Loch Frisa looked impressive. Speinne Mor is the prominent hill in the distance.


Loch Frisa runs NW -SE like so much of the geographical features of Mull. Most of the dykes run in this direction as well, a reflection of the tectonic regime that was happening all these years ago during Palaeocene times.

The two plugs are not far from where the picture was taken. The first is high up on the hillside. Here is a picture from a few years ago - I didnt make it up there today as I was more interested in looking at the other one.

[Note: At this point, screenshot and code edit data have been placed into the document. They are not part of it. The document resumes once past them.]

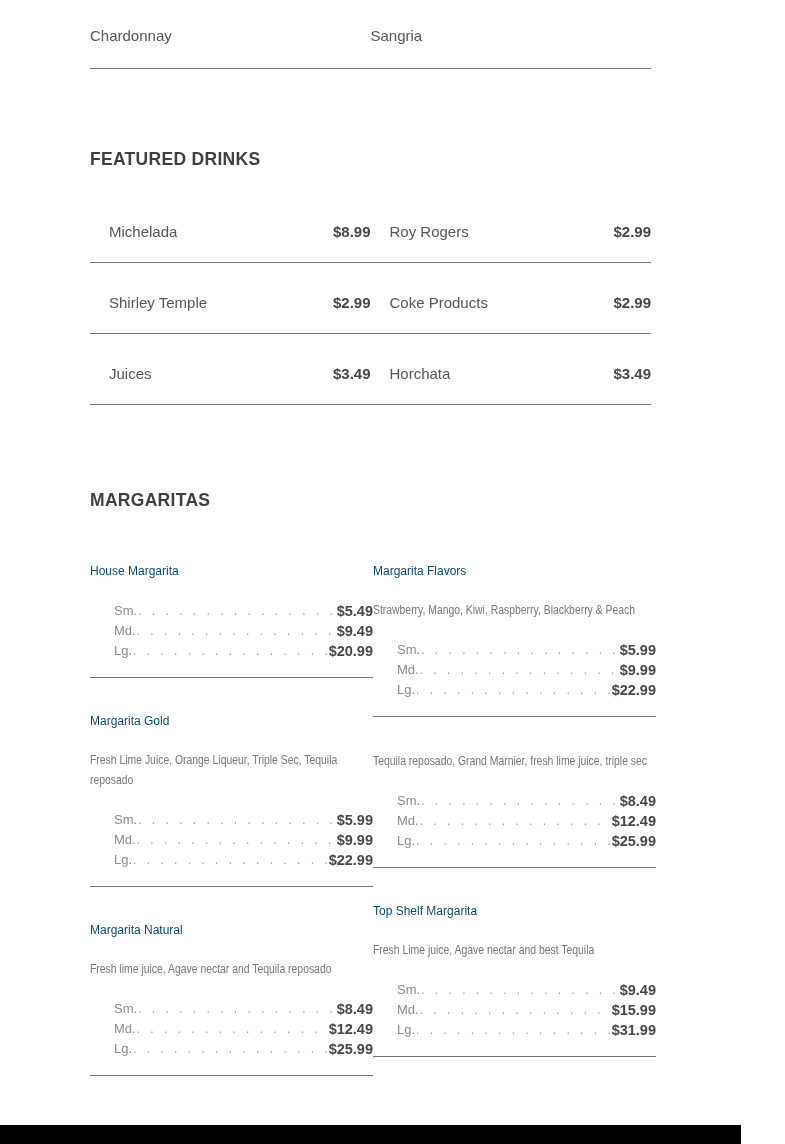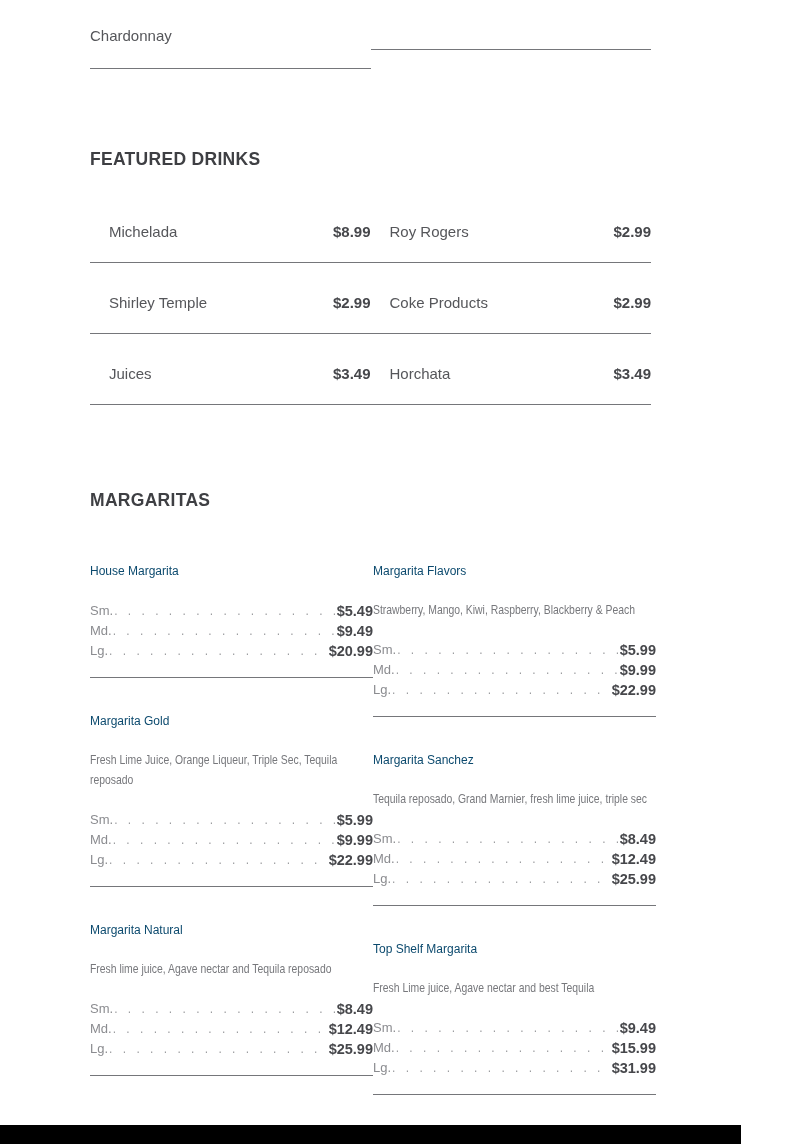--- a/index.html
+++ b/index.html
@@ -67,6 +67,7 @@
         <hr class="rule">
       </div>
       <div class="col wine-col">
+        <div class="wine-name">Sangria</div>
         <hr class="rule">
       </div>
     </div>

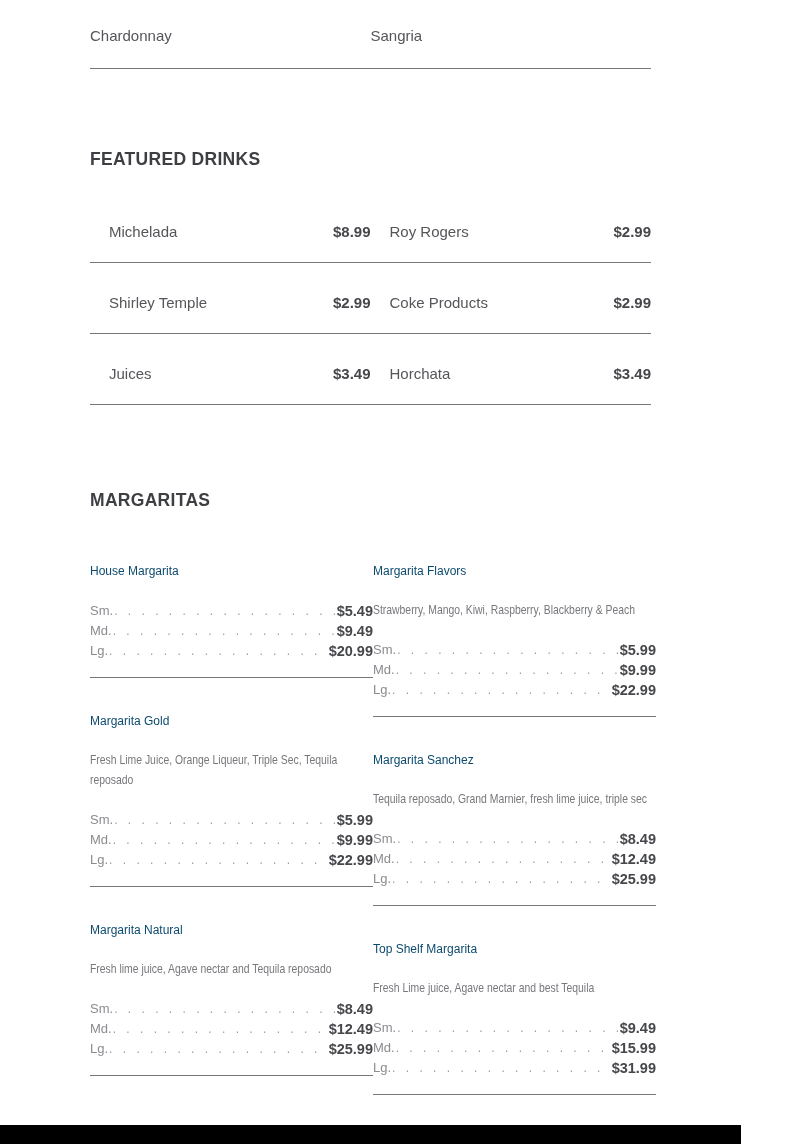--- a/index.html
+++ b/index.html
@@ -42,7 +42,7 @@
   .m-desc.condense { width:354px; transform:scaleX(0.8); transform-origin:0 0; }
   .m-desc.one-line { white-space:nowrap; }
   .sizes { margin-top:20px; }
-  .size-row { display:flex; align-items:flex-start; line-height:20px; }
+  .size-row { display:flex; align-items:flex-start; line-height:20px;margin-left:24px; }
   .size-label { font-size:13px; color:#8b8c90; flex:0 0 auto; }
   .dots {
     flex:1 1 auto; overflow:hidden; white-space:nowrap;

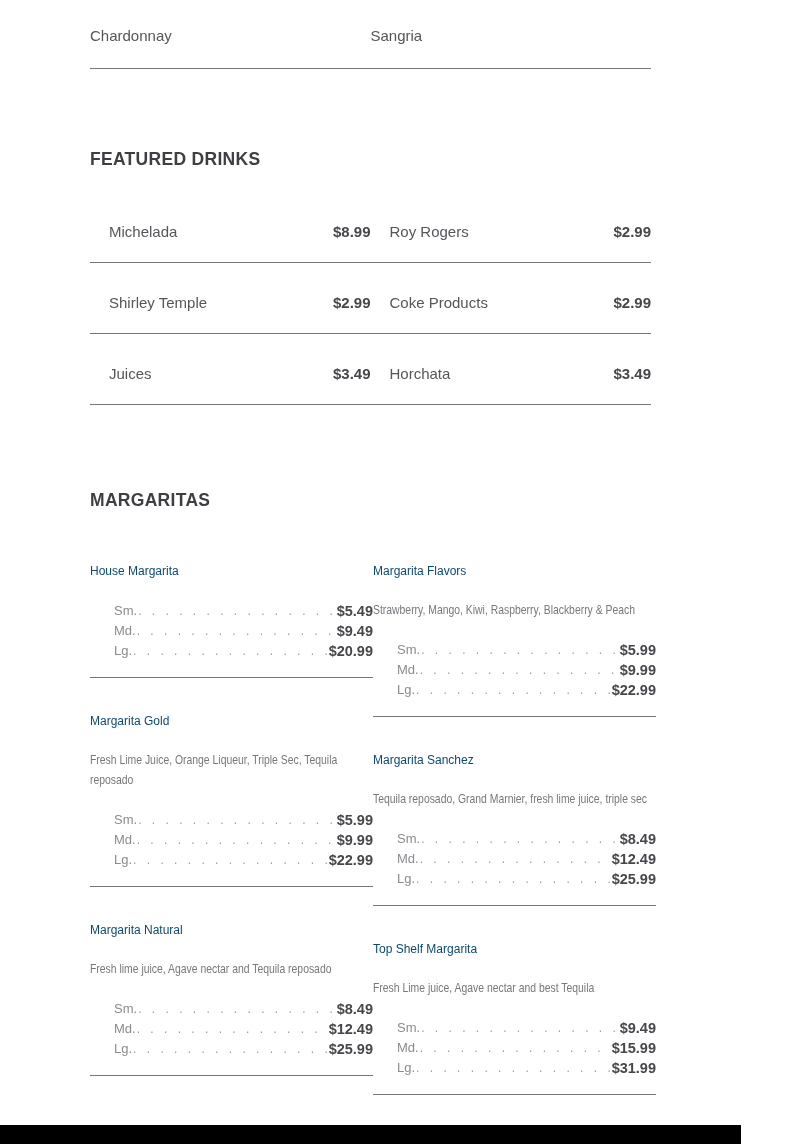--- a/index.html
+++ b/index.html
@@ -225,7 +225,6 @@
         </div>
 
         <div class="m-item">
-          <div class="m-name">Margarita Sanchez</div>
           <div class="m-desc condense">Tequila reposado, Grand Marnier, fresh lime juice, triple sec</div>
           <div class="sizes">
             <div class="size-row">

This is what the upper plug looks like. Nice coarse dolerite - I  had a section made of it - very crisp and clean under the microscope



And here is a close up showing the columnar jointing:


Looks like large columns on their side. Columns form at right angles to the cooling surface


Anyway, here is the lower plug from the Forestry road beside the loch.



Protected by a hideous barricade of brash, brambles, bracken and a bee or two, Seriously challenging walking to get to it. You can see the fallen trees clearly on the Bing map of the area!

Speaking of maps, the location of this site seems to be in a different place on  the newer BGS map. The old map "Caliach Point" (1976) has it much closer to the road than on the newer map "North Mull and Ardnamurchan" (2010)  However when I stood on top of the lower plug and checked the GPS, it was actually in a slightly different location again.

Started to wonder if I was actually on the right outcrop. But there is nothing else remotely like it nearby - it shows all the features mentioned in the Memoir.



































The newer map has it (the green oD) further away from the loch compared to the old map.

Time to head back  - it was just a short walk.

Here is a video clip from the top of the plug:




The Mull and Morvern plugs were well described in a paper by Andrew Kerr in 1997: Link below.

The geochemistry and significance of plugs intruding the Tertiary Mull-Morvern lava succession, western Scotland


Comments

Popular posts from this blog

Great Geology Lunch Spots No. 3: Eas Fors, near Ulva Ferry, Mull

Carsaig - a trip to Rudh a'Chromain, 28th Dec 2017

A trip to the Rubha na Sealbhaig Dyke (Bloody Bay)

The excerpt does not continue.